My maternal grandparents, John and Bessie May, met as teenagers. In this photo from 1916 — they were married in November of that year — they look very happy and very much in love. They went on to build a wonderful life together, welcoming and raising five children. My grandfather was half American Indian and half German. Like most couples, they also had their share of heartbreaks and challenges. My mother was their fourth living child, and the first to proudly graduate high school.  Their descendants include 22 grandchildren (14 still living) and more than 30 great-grandchildren.

According to my mother, and from what I observed as a young child, they continued to grow in love and remained happily married. Over the years, my grandmother had gained a lot of weight, but my grandfather told her that it didn’t matter to him, because there was “a lot more of her to love.”

We have an old home 8 mm home movie of their 50th wedding anniversary celebration from 1966, and there is one scene where they are hugging.  It’s endearing, but also a bit humorous because my grandmother had had a bit too much to drink.

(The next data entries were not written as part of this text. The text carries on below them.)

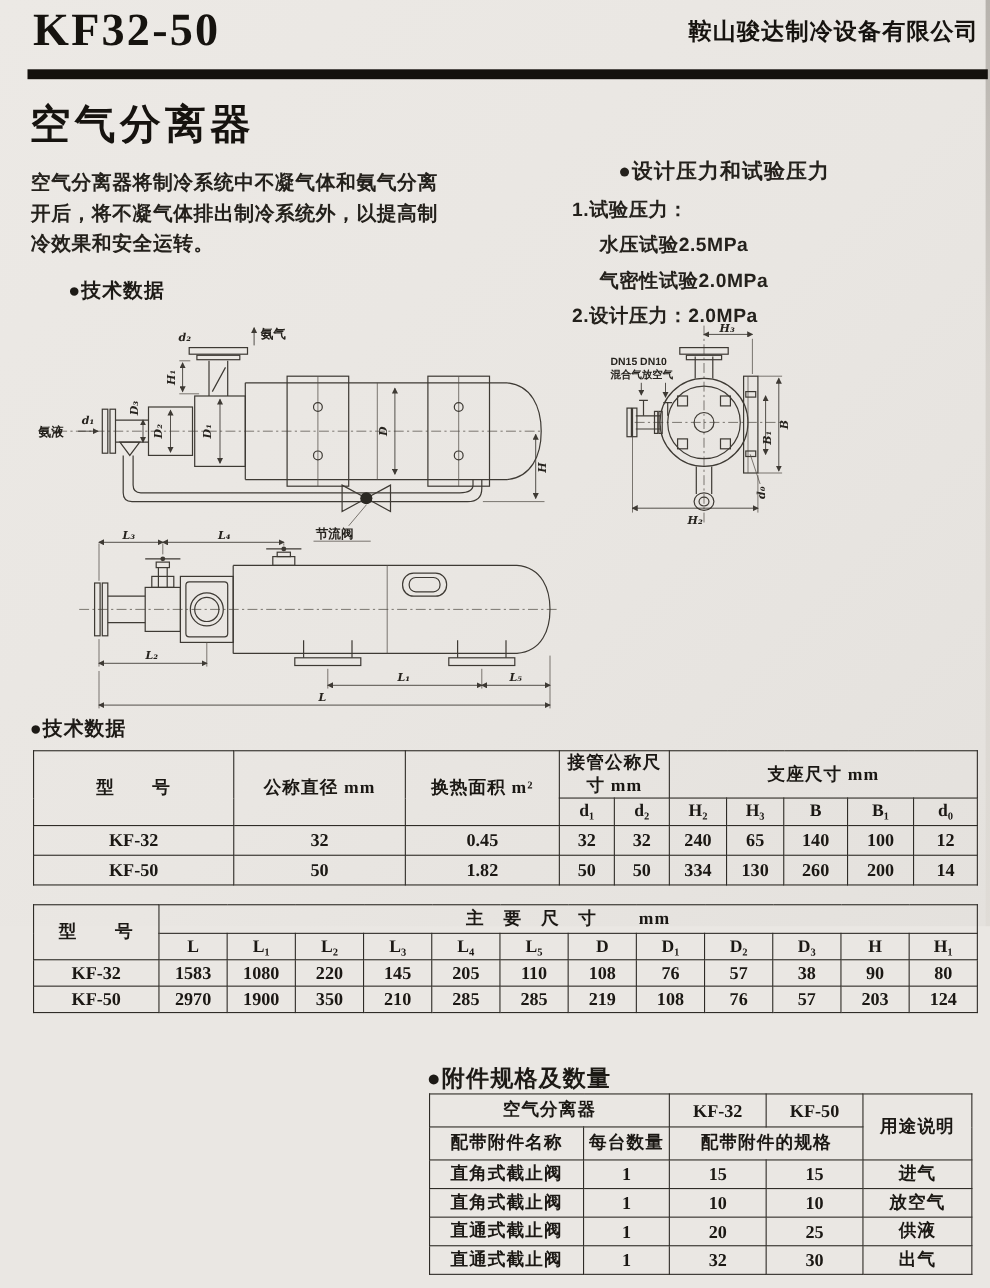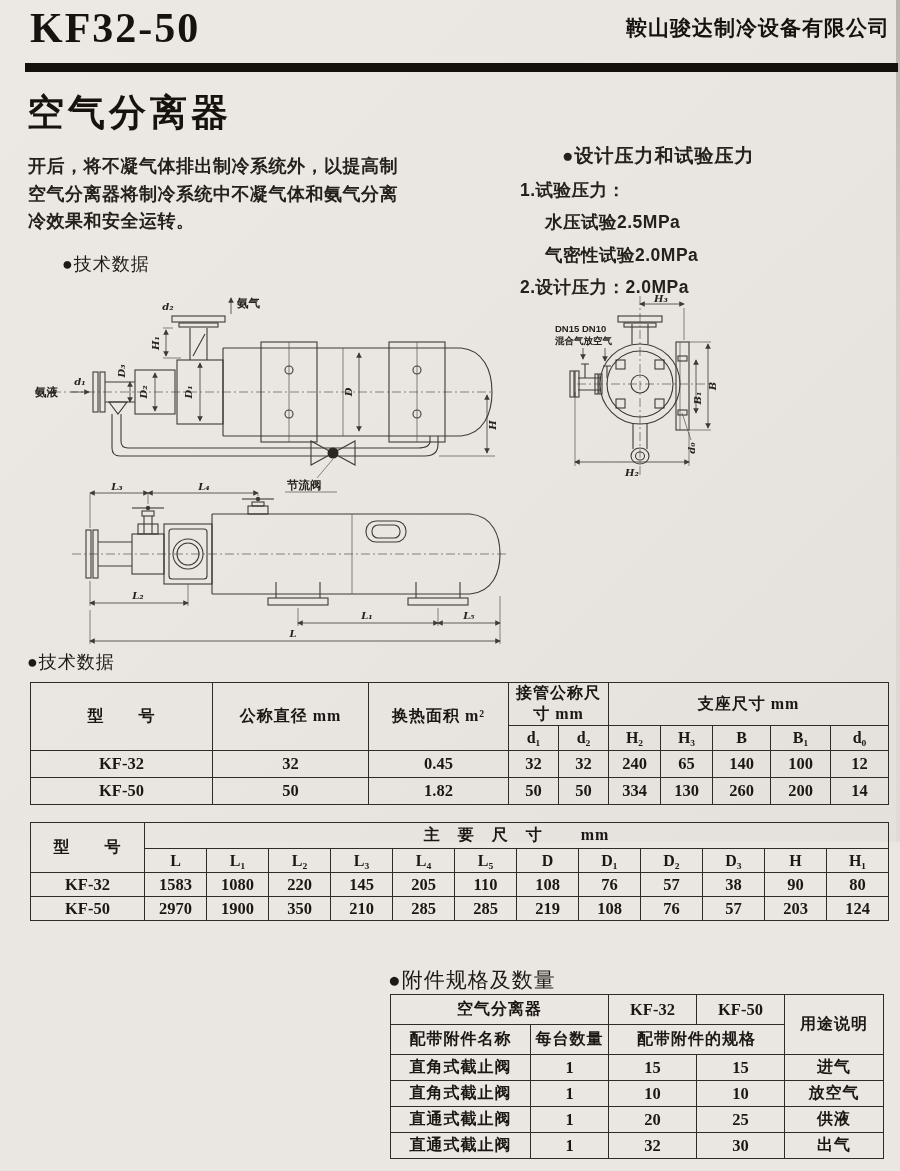--- a/index.html
+++ b/index.html
@@ -71,8 +71,8 @@
   <div class="page-title">空气分离器</div>
 
   <div class="intro">
+    <div>空气分离器将制冷系统中不凝气体和氨气分离</div>
     <div>开后，将不凝气体排出制冷系统外，以提高制</div>
-    <div>空气分离器将制冷系统中不凝气体和氨气分离</div>
     <div>冷效果和安全运转。</div>
   </div>
 

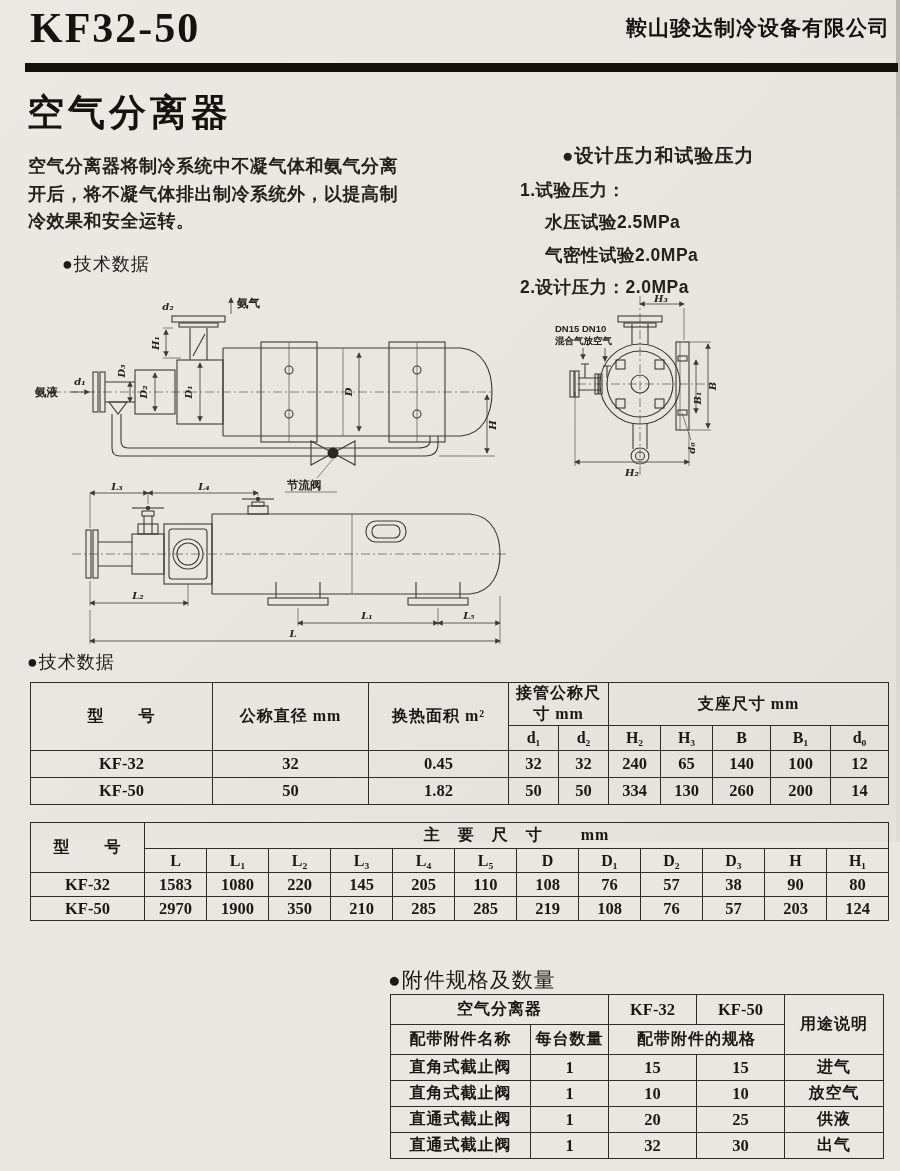--- a/index.html
+++ b/index.html
@@ -26,7 +26,7 @@
     line-height:27.5px;letter-spacing:.5px;color:#24211c;}
 
   
-  .sec-label{position:absolute;font-size:18px;font-weight:normal;color:#1d1a16;letter-spacing:1px;}
+  .sec-label{position:absolute;font-size:18px;font-weight:bold;color:#1d1a16;letter-spacing:1px;}
 
   
   .pressure{position:absolute;left:520px;top:143px;width:370px;color:#24211c;}

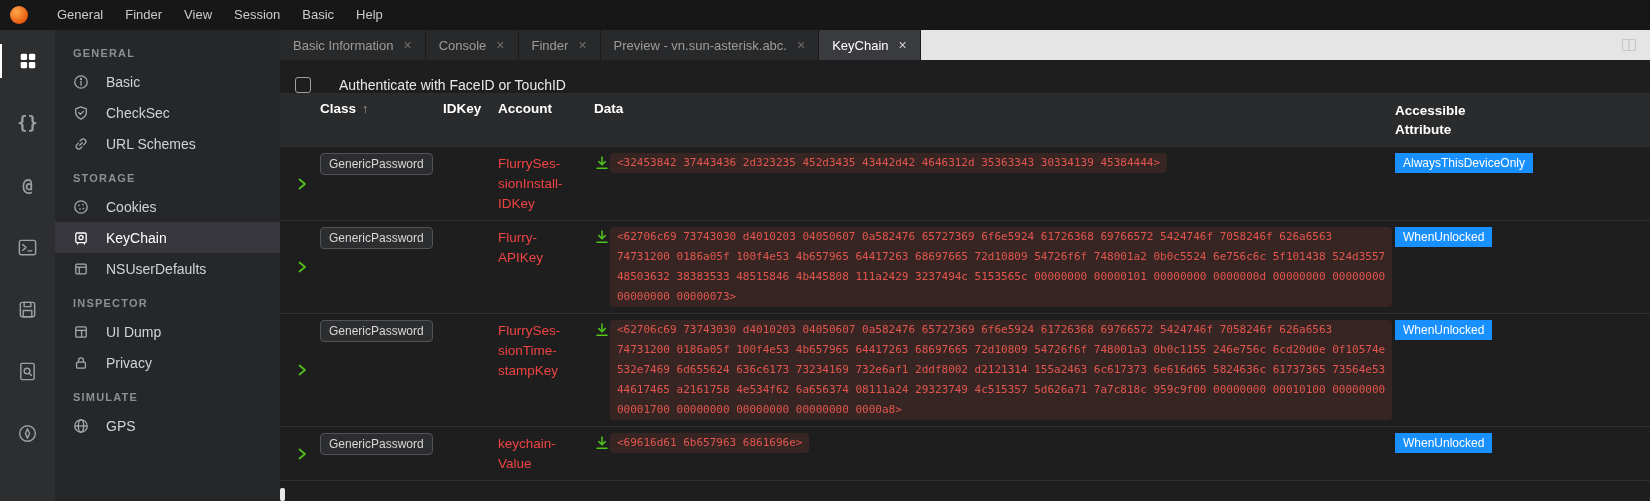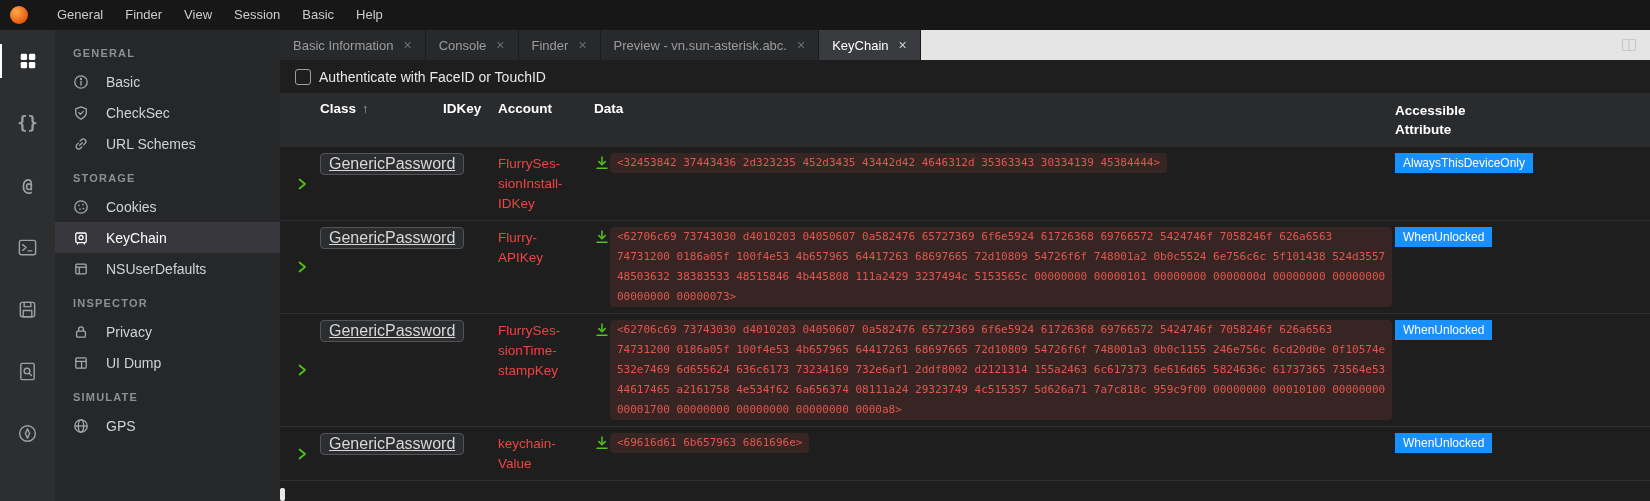--- a/index.html
+++ b/index.html
@@ -44,7 +44,7 @@
   .tab-spacer{ flex:1; }
   .split-btn{ width:42px; display:flex; align-items:center; justify-content:center; color:#c8c8c8; cursor:pointer; }
   
-  .authrow{ height:33px; display:flex; align-items:center; gap:8px; padding-left:15px; flex:none; }
+  .authrow{ height:33px; display:flex; align-items:flex-end; gap:28px; padding-left:15px; flex:none; }
   .checkbox{ width:16px; height:16px; border:1.5px solid #9aa0a3; border-radius:3px; background:transparent; flex:none; cursor:pointer; }
   .auth-label{ font-size:14px; color:#e9e9e9; }
   

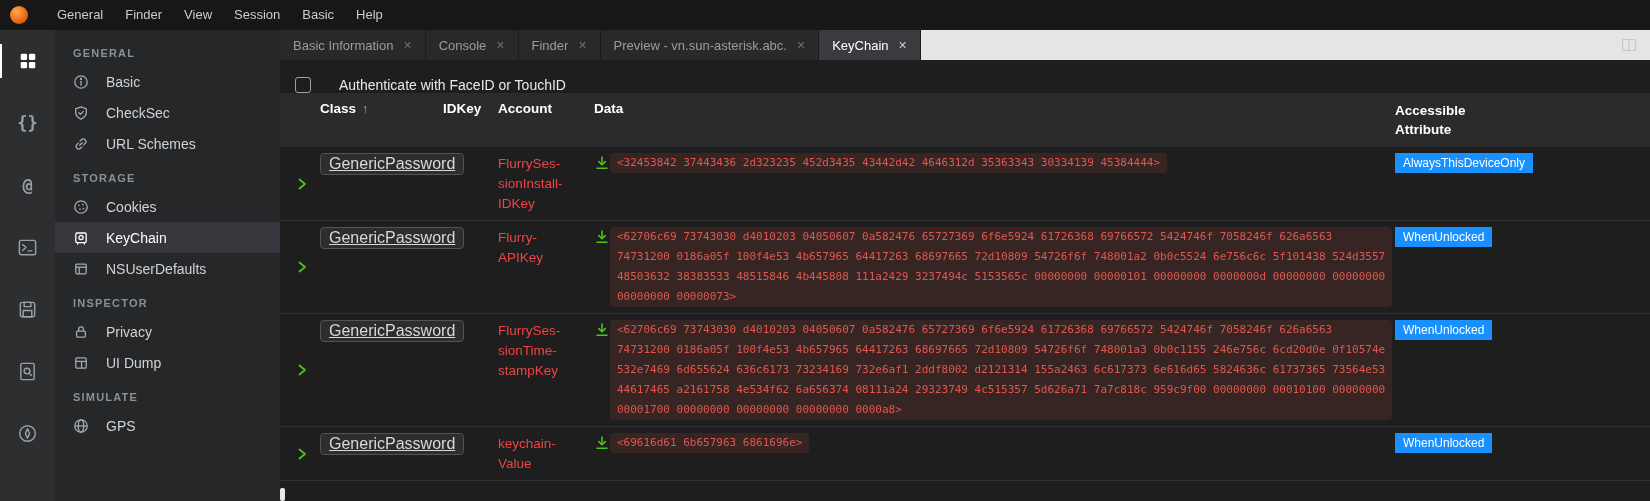--- a/index.html
+++ b/index.html
@@ -55,7 +55,7 @@
   .trow{ border-bottom:1px solid #2f3032; padding-top:6px; padding-bottom:6px; }
   .cell-exp{ align-self:stretch; display:flex; align-items:center; color:var(--green); cursor:pointer; }
   .tag{ display:inline-block; background:#2c2d2f; border:1px solid #515357; color:#d8d8d8;
-        font-size:16px; padding:1px 8px; border-radius:4px; line-height:18px;text-decoration:underline; }
+        font-size:12px; padding:1px 8px; border-radius:4px; line-height:18px; }
   .cell-account{ font-size:13.5px; color:#ef4444; line-height:20px; padding-top:1px; padding-right:8px; }
   .cell-data{ display:flex; align-items:flex-start; padding-right:12px; min-width:0; }
   .dl{ margin-top:2px; flex:none; color:var(--green); }

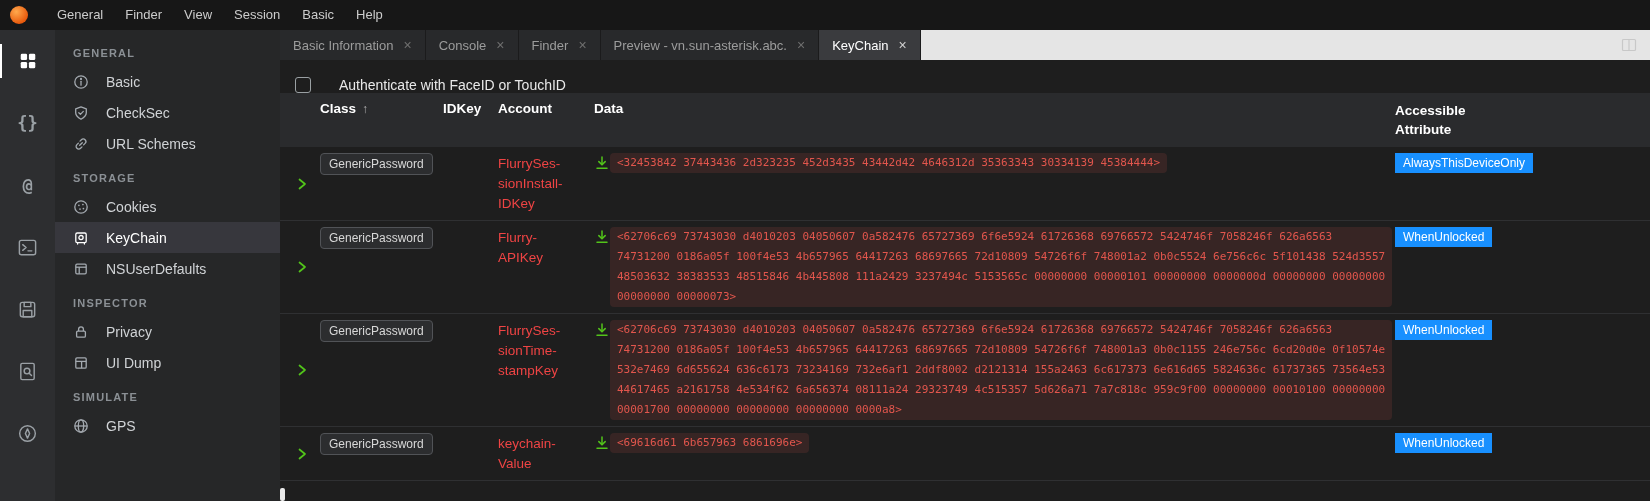--- a/index.html
+++ b/index.html
@@ -205,15 +205,6 @@
     <div class="sec-header">INSPECTOR</div>
     <div class="side-item">
       <span>
-        <svg width="16" height="16" viewBox="0 0 16 16" fill="none" stroke="currentColor" stroke-width="1.3" stroke-linejoin="round">
-          <rect x="3.6" y="7.1" width="8.8" height="6.1" rx="1.2"></rect>
-          <path d="M5.6 7.1 V5.3 a2.4 2.4 0 0 1 4.8 0 V7.1"></path>
-        </svg>
-      </span>
-      <span>Privacy</span>
-    </div>
-    <div class="side-item">
-      <span>
         <svg width="16" height="16" viewBox="0 0 16 16" fill="none" stroke="currentColor" stroke-width="1.3">
           <rect x="2.8" y="2.8" width="10.4" height="10.4" rx="1.2"></rect>
           <line x1="2.8" y1="6.4" x2="13.2" y2="6.4"></line>
@@ -221,6 +212,15 @@
         </svg>
       </span>
       <span>UI Dump</span>
+    </div>
+    <div class="side-item">
+      <span>
+        <svg width="16" height="16" viewBox="0 0 16 16" fill="none" stroke="currentColor" stroke-width="1.3" stroke-linejoin="round">
+          <rect x="3.6" y="7.1" width="8.8" height="6.1" rx="1.2"></rect>
+          <path d="M5.6 7.1 V5.3 a2.4 2.4 0 0 1 4.8 0 V7.1"></path>
+        </svg>
+      </span>
+      <span>Privacy</span>
     </div>
 
     <div class="sec-header">SIMULATE</div>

In July of 1967, my grandmother died of a stroke.  My grandfather was never quite the same.

Mom Mom and Pop Pop

Bessie and John May, January 1955

The last time I saw him was on Christmas Day, 1968.  My mother and I went to visit him in his house on Carlisle Street in South Philly.  When we came in, he was sitting in his chair by the front door, his head low, a cigarette between two fingers.  He looked up at us and I think his mouth almost lifted in a smile when he saw us, but his eyes seemed so sad. Before my grandmother died, he was very animated and he used to pull me into a big hug and kiss me.  That day we gave him a few gifts — I remember thinking that it might make him happy.  But he opened them and again, tried to smile, then nodded and said, “Merry Christmas.”  Mom tried to talk with him, but he didn’t appear to be in a talkative mood.

My grandfather passed away six weeks later (on February 7th, 1969, 48 years ago today). When I asked Mom how he died, she said, “He died of a broken heart.”

Their story is also included in my first novel, Emily’s Hope.

Remembering both of my grandparents today in a special way.

“May all the souls of the faithful departed, through the mercy of God, rest in peace. Amen.”